::: GIVEN ENTRIES
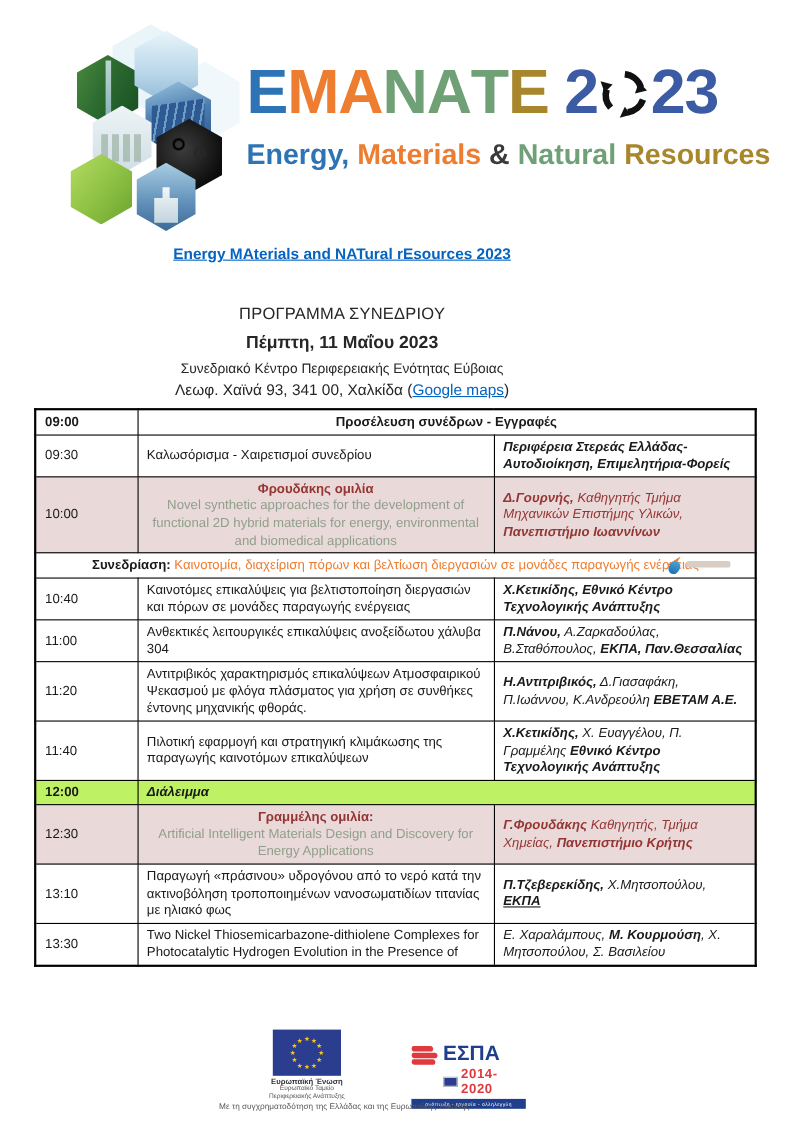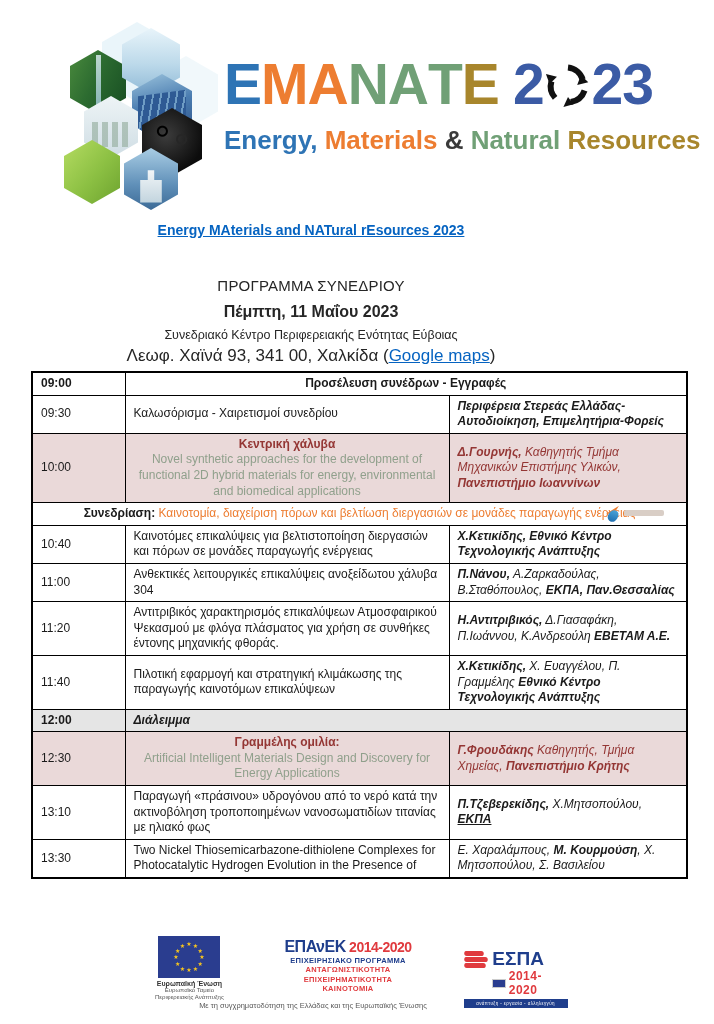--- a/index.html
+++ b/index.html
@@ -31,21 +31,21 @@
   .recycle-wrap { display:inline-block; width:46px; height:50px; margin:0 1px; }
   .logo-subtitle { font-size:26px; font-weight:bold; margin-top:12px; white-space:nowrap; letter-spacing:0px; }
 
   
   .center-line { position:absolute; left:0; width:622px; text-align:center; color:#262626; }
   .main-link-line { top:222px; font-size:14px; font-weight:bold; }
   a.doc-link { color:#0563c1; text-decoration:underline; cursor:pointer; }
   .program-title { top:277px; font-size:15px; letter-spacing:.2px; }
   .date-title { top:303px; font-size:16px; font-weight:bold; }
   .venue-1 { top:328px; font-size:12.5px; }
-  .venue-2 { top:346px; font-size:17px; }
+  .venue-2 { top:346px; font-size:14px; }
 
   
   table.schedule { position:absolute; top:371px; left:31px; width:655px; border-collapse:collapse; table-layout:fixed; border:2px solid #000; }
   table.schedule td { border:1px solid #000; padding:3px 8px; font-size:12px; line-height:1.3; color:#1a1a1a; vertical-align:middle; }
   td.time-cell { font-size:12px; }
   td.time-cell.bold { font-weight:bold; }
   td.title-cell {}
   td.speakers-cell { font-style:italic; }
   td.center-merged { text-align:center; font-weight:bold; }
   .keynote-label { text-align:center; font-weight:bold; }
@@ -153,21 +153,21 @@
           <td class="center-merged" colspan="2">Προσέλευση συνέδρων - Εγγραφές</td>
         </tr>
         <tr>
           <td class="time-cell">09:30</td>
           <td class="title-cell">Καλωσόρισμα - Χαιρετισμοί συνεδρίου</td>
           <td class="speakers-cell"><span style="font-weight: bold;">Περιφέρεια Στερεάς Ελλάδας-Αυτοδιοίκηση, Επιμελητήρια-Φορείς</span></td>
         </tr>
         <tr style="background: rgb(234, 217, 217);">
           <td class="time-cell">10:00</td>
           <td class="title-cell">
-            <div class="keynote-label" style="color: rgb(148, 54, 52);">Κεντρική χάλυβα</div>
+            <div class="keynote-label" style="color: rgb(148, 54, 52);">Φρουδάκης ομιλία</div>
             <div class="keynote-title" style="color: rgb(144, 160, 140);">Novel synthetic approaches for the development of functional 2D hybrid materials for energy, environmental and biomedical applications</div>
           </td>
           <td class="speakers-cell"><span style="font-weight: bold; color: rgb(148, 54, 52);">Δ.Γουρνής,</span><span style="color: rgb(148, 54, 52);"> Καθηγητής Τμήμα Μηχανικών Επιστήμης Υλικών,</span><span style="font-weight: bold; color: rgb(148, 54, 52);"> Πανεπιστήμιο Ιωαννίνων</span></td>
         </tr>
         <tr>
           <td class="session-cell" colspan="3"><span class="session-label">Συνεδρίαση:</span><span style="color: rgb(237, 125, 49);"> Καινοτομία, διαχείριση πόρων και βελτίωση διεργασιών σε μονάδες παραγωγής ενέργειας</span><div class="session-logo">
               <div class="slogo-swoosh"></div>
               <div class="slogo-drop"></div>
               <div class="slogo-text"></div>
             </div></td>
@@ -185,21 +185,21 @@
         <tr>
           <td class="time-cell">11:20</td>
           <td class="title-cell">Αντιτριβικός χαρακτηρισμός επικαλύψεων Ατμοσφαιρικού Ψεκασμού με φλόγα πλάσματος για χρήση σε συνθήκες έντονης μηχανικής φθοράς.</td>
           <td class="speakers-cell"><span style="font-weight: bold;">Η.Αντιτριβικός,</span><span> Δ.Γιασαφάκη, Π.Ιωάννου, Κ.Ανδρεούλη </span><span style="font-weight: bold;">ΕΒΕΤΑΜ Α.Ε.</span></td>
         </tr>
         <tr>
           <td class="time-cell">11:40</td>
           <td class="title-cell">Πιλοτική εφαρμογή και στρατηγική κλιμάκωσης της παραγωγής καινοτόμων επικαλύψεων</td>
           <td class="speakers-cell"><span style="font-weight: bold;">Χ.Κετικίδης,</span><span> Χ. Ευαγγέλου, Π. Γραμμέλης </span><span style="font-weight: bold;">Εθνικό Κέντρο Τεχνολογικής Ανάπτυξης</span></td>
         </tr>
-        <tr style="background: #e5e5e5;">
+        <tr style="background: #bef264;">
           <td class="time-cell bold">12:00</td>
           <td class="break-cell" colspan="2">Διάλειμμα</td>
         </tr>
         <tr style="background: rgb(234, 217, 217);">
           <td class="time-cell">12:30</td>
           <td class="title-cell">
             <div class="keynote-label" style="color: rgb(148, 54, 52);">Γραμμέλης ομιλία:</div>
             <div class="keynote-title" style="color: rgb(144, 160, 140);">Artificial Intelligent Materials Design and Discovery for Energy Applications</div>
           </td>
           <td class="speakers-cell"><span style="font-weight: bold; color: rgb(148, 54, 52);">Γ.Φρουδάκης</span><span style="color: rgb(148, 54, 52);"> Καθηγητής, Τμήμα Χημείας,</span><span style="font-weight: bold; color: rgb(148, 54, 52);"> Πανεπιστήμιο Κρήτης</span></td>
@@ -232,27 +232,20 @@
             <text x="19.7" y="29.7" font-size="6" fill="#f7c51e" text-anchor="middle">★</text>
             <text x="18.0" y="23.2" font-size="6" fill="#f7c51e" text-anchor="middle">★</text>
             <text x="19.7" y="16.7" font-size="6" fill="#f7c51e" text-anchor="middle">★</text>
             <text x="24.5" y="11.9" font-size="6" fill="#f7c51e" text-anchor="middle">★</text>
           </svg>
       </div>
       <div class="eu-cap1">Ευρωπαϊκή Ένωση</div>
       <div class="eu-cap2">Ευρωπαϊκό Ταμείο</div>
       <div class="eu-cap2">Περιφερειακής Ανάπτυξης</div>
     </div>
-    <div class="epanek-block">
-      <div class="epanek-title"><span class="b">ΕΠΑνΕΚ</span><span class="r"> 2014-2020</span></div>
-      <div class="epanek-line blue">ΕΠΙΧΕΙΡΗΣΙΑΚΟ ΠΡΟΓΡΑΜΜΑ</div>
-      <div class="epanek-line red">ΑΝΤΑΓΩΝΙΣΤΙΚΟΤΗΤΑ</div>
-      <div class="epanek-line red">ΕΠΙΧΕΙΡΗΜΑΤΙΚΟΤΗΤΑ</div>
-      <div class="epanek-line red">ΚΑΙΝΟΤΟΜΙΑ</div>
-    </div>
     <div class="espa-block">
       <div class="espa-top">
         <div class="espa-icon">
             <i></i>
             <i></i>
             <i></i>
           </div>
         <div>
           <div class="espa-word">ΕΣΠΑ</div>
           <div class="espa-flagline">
::::::
::: GIVEN ENTRIES
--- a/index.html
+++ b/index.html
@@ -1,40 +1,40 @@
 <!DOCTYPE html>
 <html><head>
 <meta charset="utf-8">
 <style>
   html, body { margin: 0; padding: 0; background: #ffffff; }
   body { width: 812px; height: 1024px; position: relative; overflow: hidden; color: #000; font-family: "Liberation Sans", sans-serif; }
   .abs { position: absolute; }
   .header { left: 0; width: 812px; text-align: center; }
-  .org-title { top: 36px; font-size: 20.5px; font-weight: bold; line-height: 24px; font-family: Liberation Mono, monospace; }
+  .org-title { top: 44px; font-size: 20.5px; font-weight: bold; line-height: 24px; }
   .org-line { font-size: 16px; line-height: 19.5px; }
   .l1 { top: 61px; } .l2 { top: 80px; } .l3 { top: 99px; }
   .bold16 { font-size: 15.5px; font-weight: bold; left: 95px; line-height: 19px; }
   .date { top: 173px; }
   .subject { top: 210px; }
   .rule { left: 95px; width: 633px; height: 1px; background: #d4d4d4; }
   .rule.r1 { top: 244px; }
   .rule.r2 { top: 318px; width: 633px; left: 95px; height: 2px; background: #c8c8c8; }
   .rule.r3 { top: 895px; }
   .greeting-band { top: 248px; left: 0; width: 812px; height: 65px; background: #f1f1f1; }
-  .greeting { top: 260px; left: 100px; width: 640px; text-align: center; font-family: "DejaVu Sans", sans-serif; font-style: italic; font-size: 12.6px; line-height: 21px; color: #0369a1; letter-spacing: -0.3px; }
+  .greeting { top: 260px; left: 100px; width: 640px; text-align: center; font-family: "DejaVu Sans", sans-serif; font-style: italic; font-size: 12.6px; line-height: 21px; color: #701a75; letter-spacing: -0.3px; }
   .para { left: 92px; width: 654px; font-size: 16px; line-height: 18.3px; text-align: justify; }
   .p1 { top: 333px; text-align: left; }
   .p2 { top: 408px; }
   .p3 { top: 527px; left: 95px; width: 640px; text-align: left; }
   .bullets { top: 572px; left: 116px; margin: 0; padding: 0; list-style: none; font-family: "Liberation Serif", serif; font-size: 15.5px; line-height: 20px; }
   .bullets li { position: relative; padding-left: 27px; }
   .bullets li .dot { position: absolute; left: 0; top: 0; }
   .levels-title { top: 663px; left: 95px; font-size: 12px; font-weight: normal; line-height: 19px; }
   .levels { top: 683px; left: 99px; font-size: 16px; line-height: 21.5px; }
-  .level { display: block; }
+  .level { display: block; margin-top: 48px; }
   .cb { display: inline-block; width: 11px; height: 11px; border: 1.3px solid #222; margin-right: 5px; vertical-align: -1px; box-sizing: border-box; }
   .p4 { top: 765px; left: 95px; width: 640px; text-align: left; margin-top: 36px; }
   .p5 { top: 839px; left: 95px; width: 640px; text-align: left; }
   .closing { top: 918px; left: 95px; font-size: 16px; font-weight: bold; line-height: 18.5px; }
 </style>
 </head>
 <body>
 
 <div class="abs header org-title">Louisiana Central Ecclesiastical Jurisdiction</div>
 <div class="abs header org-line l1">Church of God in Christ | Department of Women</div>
::::::
::: GIVEN ENTRIES
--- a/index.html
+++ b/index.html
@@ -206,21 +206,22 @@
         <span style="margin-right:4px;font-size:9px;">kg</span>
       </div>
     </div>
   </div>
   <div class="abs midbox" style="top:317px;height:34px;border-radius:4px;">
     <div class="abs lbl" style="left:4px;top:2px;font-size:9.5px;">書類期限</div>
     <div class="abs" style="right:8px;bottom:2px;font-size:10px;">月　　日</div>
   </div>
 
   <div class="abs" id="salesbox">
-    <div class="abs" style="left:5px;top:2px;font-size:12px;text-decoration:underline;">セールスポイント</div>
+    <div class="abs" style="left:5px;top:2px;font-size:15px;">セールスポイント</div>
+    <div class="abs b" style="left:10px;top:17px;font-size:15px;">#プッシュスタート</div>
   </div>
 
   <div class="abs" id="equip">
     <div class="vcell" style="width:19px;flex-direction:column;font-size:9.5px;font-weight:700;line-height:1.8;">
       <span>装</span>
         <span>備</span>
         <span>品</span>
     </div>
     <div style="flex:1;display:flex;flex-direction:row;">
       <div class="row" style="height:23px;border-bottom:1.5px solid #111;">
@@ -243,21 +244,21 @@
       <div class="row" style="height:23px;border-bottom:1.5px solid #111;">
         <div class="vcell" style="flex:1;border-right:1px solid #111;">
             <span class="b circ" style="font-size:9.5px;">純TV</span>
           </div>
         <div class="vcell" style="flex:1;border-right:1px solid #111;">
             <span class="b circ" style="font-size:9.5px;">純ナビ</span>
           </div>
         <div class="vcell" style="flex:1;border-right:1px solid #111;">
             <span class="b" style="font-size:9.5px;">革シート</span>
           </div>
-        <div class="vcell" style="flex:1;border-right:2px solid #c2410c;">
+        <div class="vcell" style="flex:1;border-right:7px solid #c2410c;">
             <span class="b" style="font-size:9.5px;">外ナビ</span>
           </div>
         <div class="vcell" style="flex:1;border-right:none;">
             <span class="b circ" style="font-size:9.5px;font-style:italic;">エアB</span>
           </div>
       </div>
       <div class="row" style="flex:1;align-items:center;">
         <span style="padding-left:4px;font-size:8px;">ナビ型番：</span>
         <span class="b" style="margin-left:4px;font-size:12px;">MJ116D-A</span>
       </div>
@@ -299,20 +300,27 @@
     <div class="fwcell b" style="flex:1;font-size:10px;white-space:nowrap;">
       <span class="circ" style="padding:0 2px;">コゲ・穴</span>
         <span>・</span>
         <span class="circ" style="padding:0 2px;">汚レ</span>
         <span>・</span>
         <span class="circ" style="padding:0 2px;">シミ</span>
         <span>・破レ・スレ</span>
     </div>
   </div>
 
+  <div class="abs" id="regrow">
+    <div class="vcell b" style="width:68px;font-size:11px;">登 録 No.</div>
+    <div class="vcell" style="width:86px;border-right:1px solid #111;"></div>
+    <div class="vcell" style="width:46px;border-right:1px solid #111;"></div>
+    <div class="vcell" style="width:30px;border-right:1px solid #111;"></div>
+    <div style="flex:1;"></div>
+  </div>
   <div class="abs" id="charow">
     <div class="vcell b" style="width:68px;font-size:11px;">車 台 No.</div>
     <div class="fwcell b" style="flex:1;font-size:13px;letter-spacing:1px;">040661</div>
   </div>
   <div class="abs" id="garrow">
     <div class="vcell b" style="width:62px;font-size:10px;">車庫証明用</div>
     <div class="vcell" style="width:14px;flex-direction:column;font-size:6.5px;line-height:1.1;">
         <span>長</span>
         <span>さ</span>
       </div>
::::::
# [ACTIVITY]
From the lines above, copy those that contain the word "schedule".

# [ANSWER TO THE EXERCISE]
   table.schedule { position:absolute; top:371px; left:31px; width:655px; border-collapse:collapse; table-layout:fixed; border:2px solid #000; }
   table.schedule td { border:1px solid #000; padding:3px 8px; font-size:12px; line-height:1.3; color:#1a1a1a; vertical-align:middle; }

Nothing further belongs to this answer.